The Prophets of Guruland

Photo: Illustration taken from Libros Plus

According to the renowned American essayist, researcher and financier Nassim Nicholas Taleb, the first step to solving the global economic and financial crises is to abolish the Nobel Prize in Economics. This is sarcasm, obviously, but behind the apparent sophism lies a painful truth. It seems nonsense to presume that such visionaries are capable of establishing rules of prosperity for all, in a system of economic relations where only a small number of people are “winners”, as opposed to a large majority of “losers”.

During the presentation of her autobiographical volume Sincerely, at the 2020 Havana Book Fair, former Argentine president Cristina Fernández commented on the matter: A media system presents “authorized voices” as if economics were an occult science in which the gurus or sorcerers of the tribe explain to the common people what really should be done.

But if the data shows that 1% of the world’s inhabitants accumulate as much wealth as the
The remaining 99%, shouldn’t such experts first explain to us why their magic formulas have ended up making the rich richer, while the poor are getting poorer? Could it be that they throw us the tarot with the marked cards?

The technique that these gurus use to deceive is ancient. As well as the Pythoness of the Oracle of Delphi, or the Sibyl of Cumae, they resort to a certain esoteric language, abundant with ambiguous, entangled expressions; close to the reasons; but never to the clarity of them, so that the final interpretation feeds on the good faith or credibility of the receiver.

In Cuba, we do not lack gurus capable of pointing out the best routes to Ophir every day: those famous mines of King Solomon, lavish in gold, silver and precious stones. For example, yesterday I was reading in a certain counterrevolutionary media financed from the United States, the amazing recipes that Mauricio de Miranda Parrondo, Ph.D. in Economics, professor at the Pontificia Universidad Javeriana in Cali, gave us.

After “showing” us the “resounding failure” of our system, he went on to explain to us how to overcome such a disaster. The first thing, he says, is to dismantle our economic model where the state centralizes the distribution of basic products – a matter of life or death for a blockaded country – and leave that matter in private hands. In other words, the solution would be to enter the gardens of Eden of the market god, where one shakes the bushes and iPhones and Mercedes Benz fall. As that slogan from the 1950s used to say, when half of Cuba was starving: You too can have a Buick!

An old saying warns that the habit does not make the monk. I bring it up because despite his titular responsibility in a Colombian University –consecrated as it is to San Francisco Javier: Jesuit missionary, defender of the poor– we never see Mr. Parrondo look out the window of his apartment to explain to us how to mitigate misery spread around him.
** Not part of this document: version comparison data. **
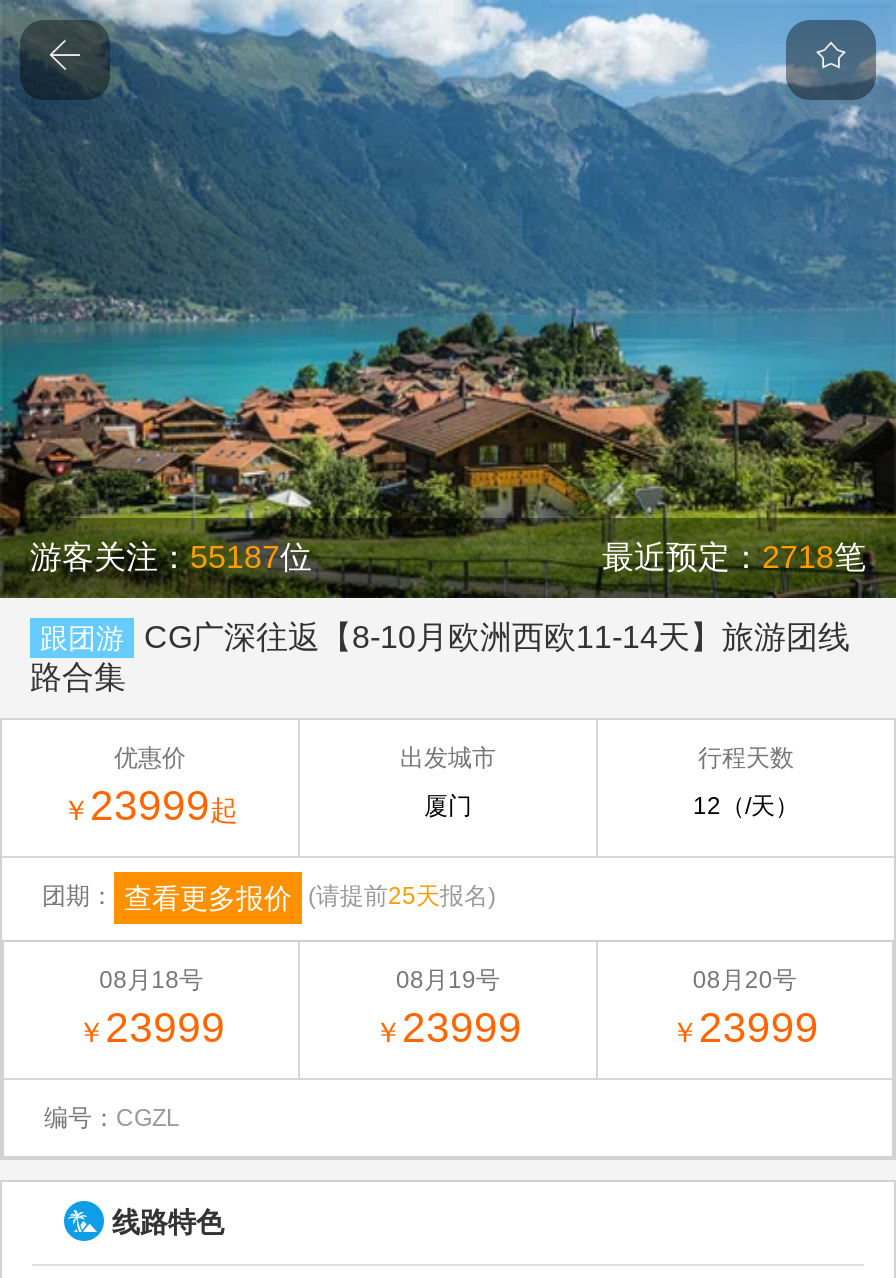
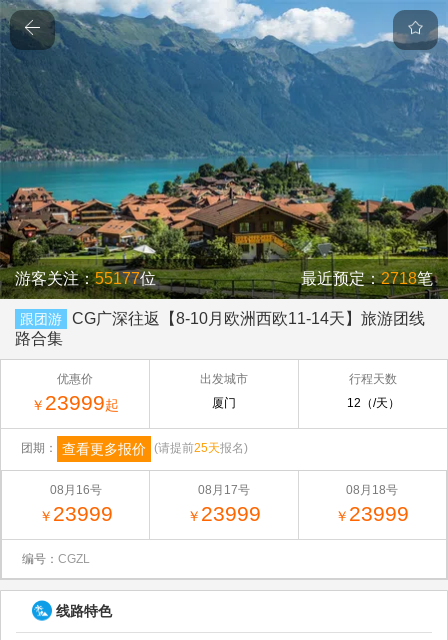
- 游客关注：55187位
+ 游客关注：55177位

- 08月18号
+ 08月16号

- 08月19号
+ 08月17号

- 08月20号
+ 08月18号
Last December, ANDI’s Chamber of the Food Industry, in partnership with the Network of Food Banks of Colombia (Abaco), presented a study on the nutritional situation in Colombia, which shows that, prior to the pandemic, 54.2% of the population lived with some degree of food insecurity and around 560,000 children suffered from chronic malnutrition.

In La Guajira alone, 40 children died of hunger last year. In other departments the situation is also serious: in Chocó, 17 infants died from causes associated with severe malnutrition; in Magdalena 13, and in Cesar, 11. According to the National Institute of Health (INS), as of week 32 of 2021, 8,545 cases of children under five years of age with acute malnutrition were reported.
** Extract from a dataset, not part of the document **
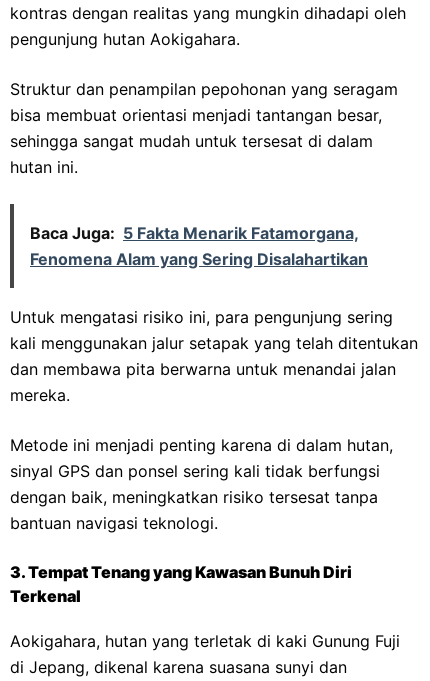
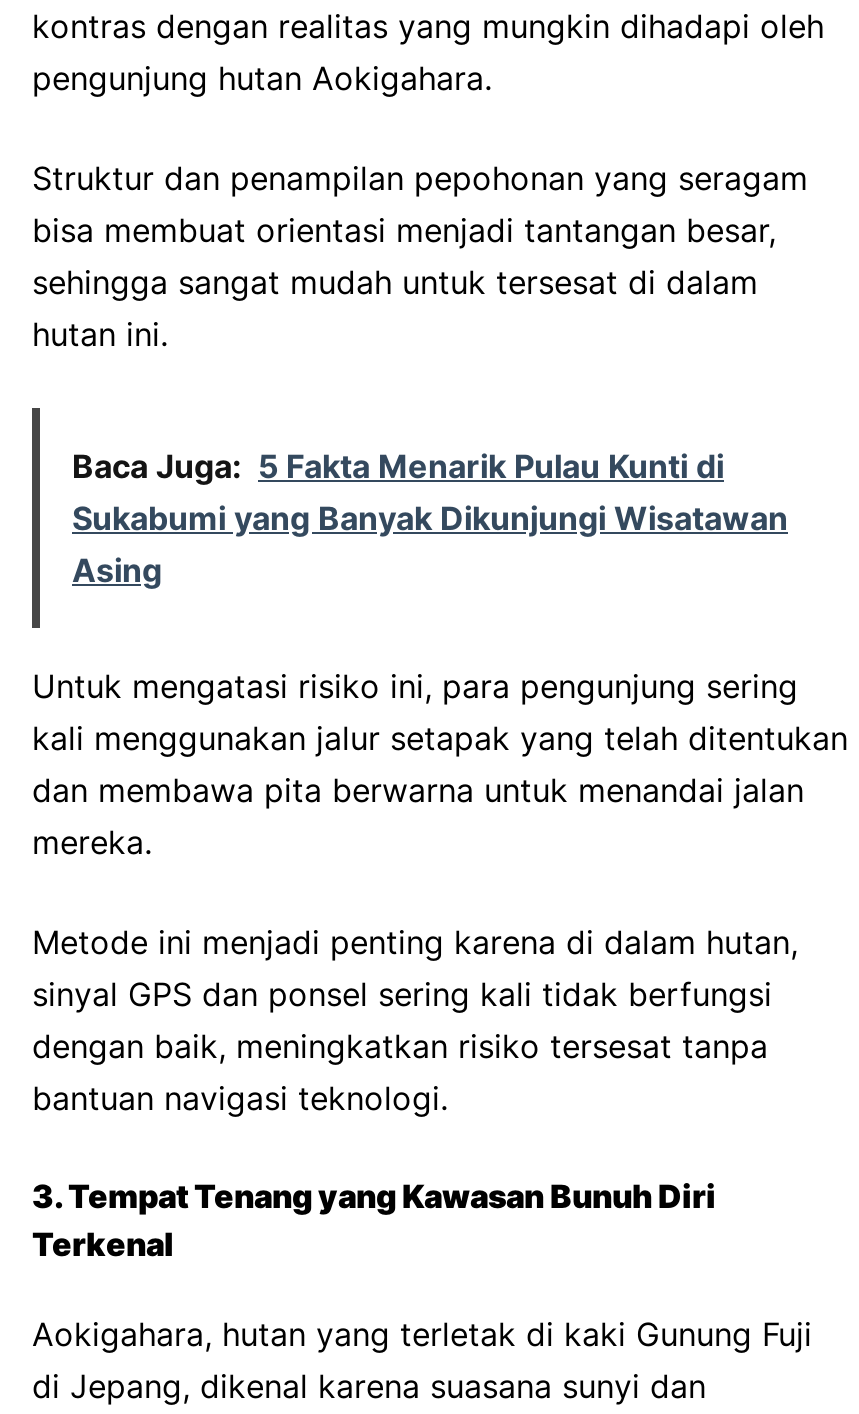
- Baca Juga: 5 Fakta Menarik Fatamorgana,
- Fenomena Alam yang Sering Disalahartikan
+ Baca Juga: 5 Fakta Menarik Pulau Kunti di
+ Sukabumi yang Banyak Dikunjungi Wisatawan
+ Asing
Let us note that Colombia is the second country in Latin America with the largest water resources and climatic diversity; In addition, it has some 40 million hectares available to produce any type of food: they are resources that any other nation in the world would envy. But hey, the concern of this guru is Cuba, where child malnutrition is zero.

One might ask: Why don’t Mr. Parrondo’s recipes work for Colombia? Does the hole in the ozone layer have anything to do with it? The ectoplasms that do not flow well in certain geographical coordinates? Let’s not guess: maybe it’s just because we are in the presence of a postmodern monk, whose pious work is not carried out in situ, but online, as befits the Internet age.

Mauricio de Miranda continues explaining: «I have already proposed adopting a flexible exchange rate, with an intervention band from the Central Bank, which the minister has rejected with the argument that in this way «the majority of the population» would be affected. . What tiresome constructions!: «flexible exchange», «Central Bank intervention band», and finally the bad minister who does not realize something so simple and extremely effective for the health of the national economy.

But, really, what is this man recommending us? Let us first clarify that he is not the only expert to propose such an unpopular measure, typical of the so-called “shock therapies”, monstrosity created by the liberal economist Milton Friedman, but lately a whole monotonous congregation of “monks” repeats the same thing as if they were singing a Gregorian chant.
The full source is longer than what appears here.